INPUT MATERIAL:
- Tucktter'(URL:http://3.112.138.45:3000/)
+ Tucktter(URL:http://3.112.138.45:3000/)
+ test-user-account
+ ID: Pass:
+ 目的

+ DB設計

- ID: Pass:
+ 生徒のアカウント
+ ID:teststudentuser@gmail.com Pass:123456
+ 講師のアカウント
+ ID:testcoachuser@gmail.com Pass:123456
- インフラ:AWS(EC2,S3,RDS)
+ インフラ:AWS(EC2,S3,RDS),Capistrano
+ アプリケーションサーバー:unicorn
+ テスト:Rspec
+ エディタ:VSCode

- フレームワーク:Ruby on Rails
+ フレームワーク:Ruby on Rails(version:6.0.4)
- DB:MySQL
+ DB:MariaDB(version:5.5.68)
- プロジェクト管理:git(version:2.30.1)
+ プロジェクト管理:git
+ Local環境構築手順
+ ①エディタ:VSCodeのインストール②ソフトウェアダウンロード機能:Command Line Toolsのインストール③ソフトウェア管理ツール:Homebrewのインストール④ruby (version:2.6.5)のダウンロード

WHAT IS BEING ASKED: Where does the word "インフラ" appear in the records? Copy every line that holds it.

SOLUTION FOR THIS PROBLEM:
- インフラ:AWS(EC2,S3,RDS)
+ インフラ:AWS(EC2,S3,RDS),Capistrano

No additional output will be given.